---------- Dataset content ----------

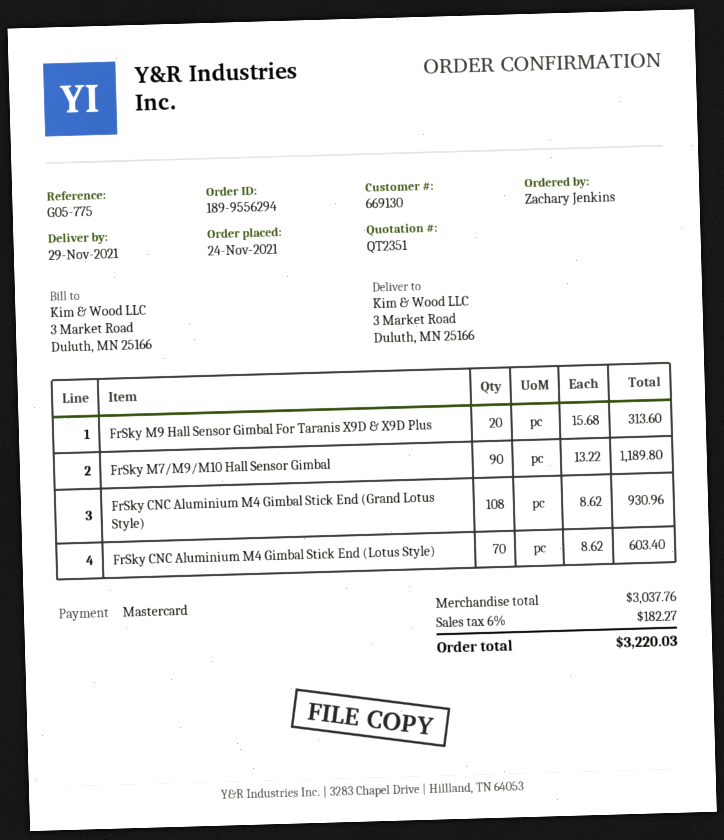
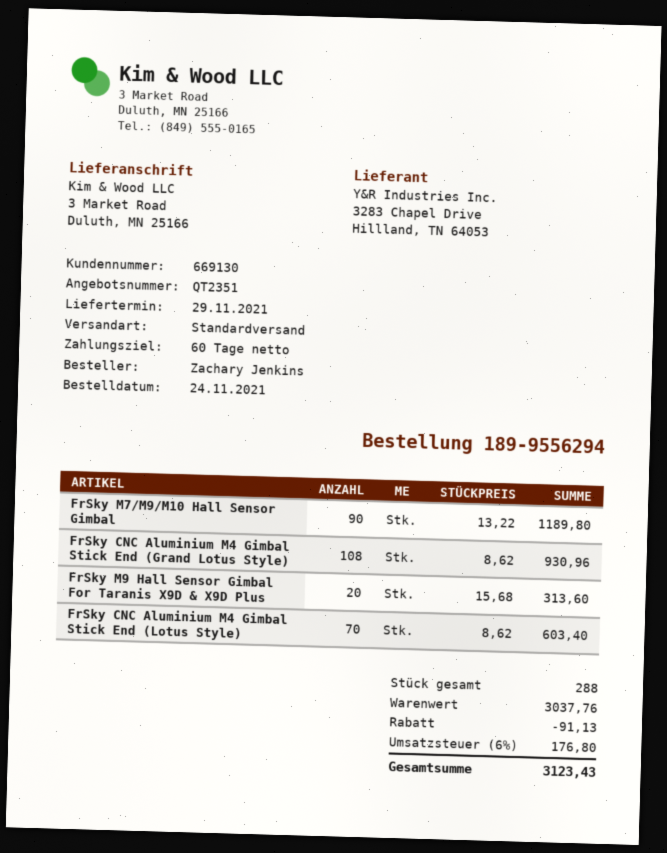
discount: none -> 91.13
tax: 6% = 182.27 -> 6% = 176.80
total: 3220.03 -> 3123.43

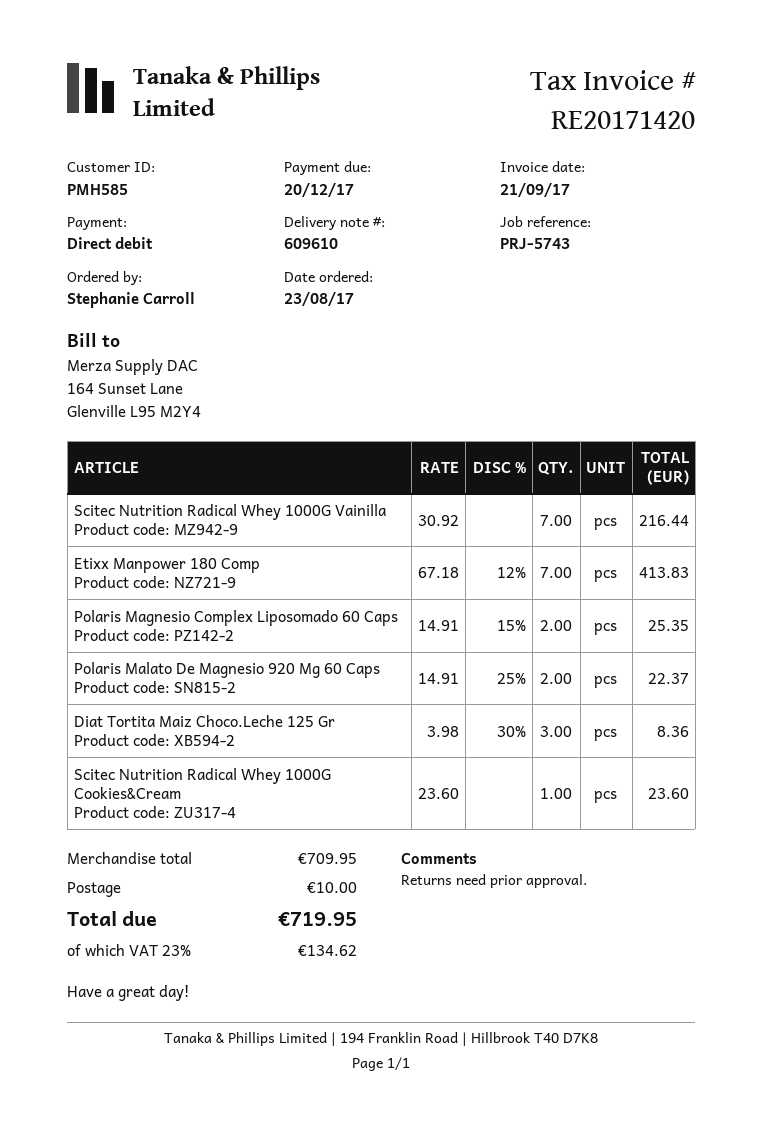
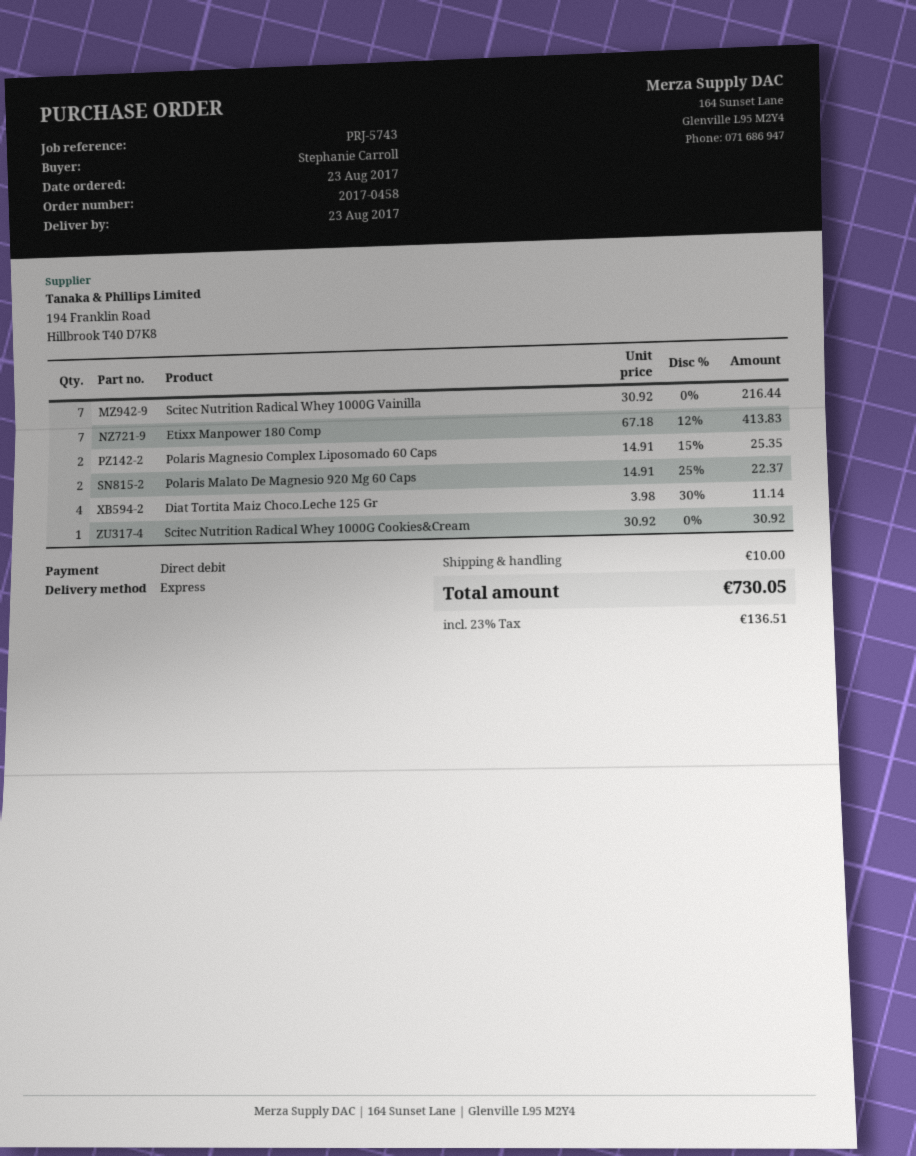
Diat Tortita Maiz Choco.Leche 125 Gr: 3 x 3.98 - 30% = 8.36 -> 4 x 3.98 - 30% = 11.14
Scitec Nutrition Radical Whey 1000G Cookies&Cream: 1 x 23.60 = 23.60 -> 1 x 30.92 = 30.92
tax: 23% = 134.62 -> 23% = 136.51
total: 719.95 -> 730.05

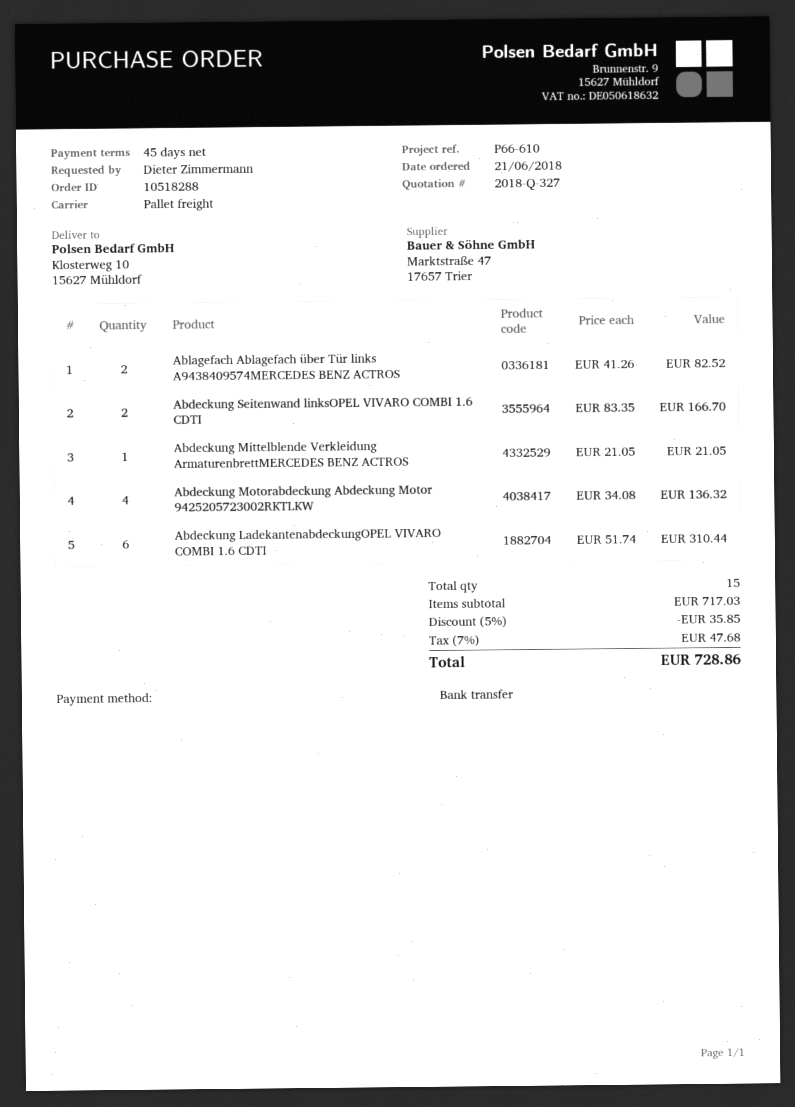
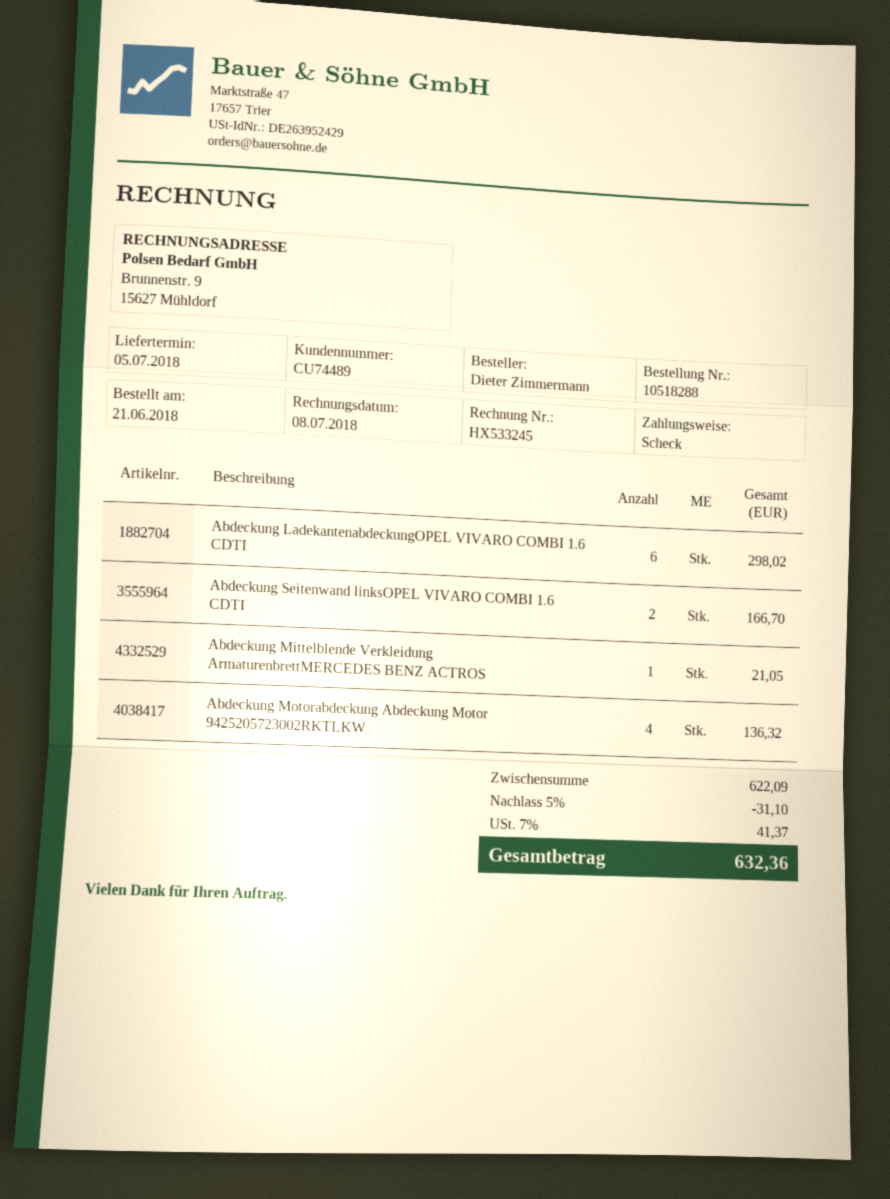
payment method: bank transfer -> cheque
Ablagefach Ablagefach über Tür links A9438409574MERCEDES BENZ ACTROS: 2 for 82.52 -> none
Abdeckung LadekantenabdeckungOPEL VIVARO COMBI 1.6 CDTI: 6 for 310.44 -> 6 for 298.02
subtotal: 717.03 -> 622.09
discount: 5% = 35.85 -> 5% = 31.10
tax: 7% = 47.68 -> 7% = 41.37
total: 728.86 -> 632.36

----------

**Aim of the task:**
Output exactly, and only, the lines of the entries above from the one with "Scitec Nutrition Radical" up to and including the one with "Abdeckung LadekantenabdeckungOPEL VIVARO"; pictures are to be left out.

**Solution to the exercise:**
Scitec Nutrition Radical Whey 1000G Cookies&Cream: 1 x 23.60 = 23.60 -> 1 x 30.92 = 30.92
tax: 23% = 134.62 -> 23% = 136.51
total: 719.95 -> 730.05

payment method: bank transfer -> cheque
Ablagefach Ablagefach über Tür links A9438409574MERCEDES BENZ ACTROS: 2 for 82.52 -> none
Abdeckung LadekantenabdeckungOPEL VIVARO COMBI 1.6 CDTI: 6 for 310.44 -> 6 for 298.02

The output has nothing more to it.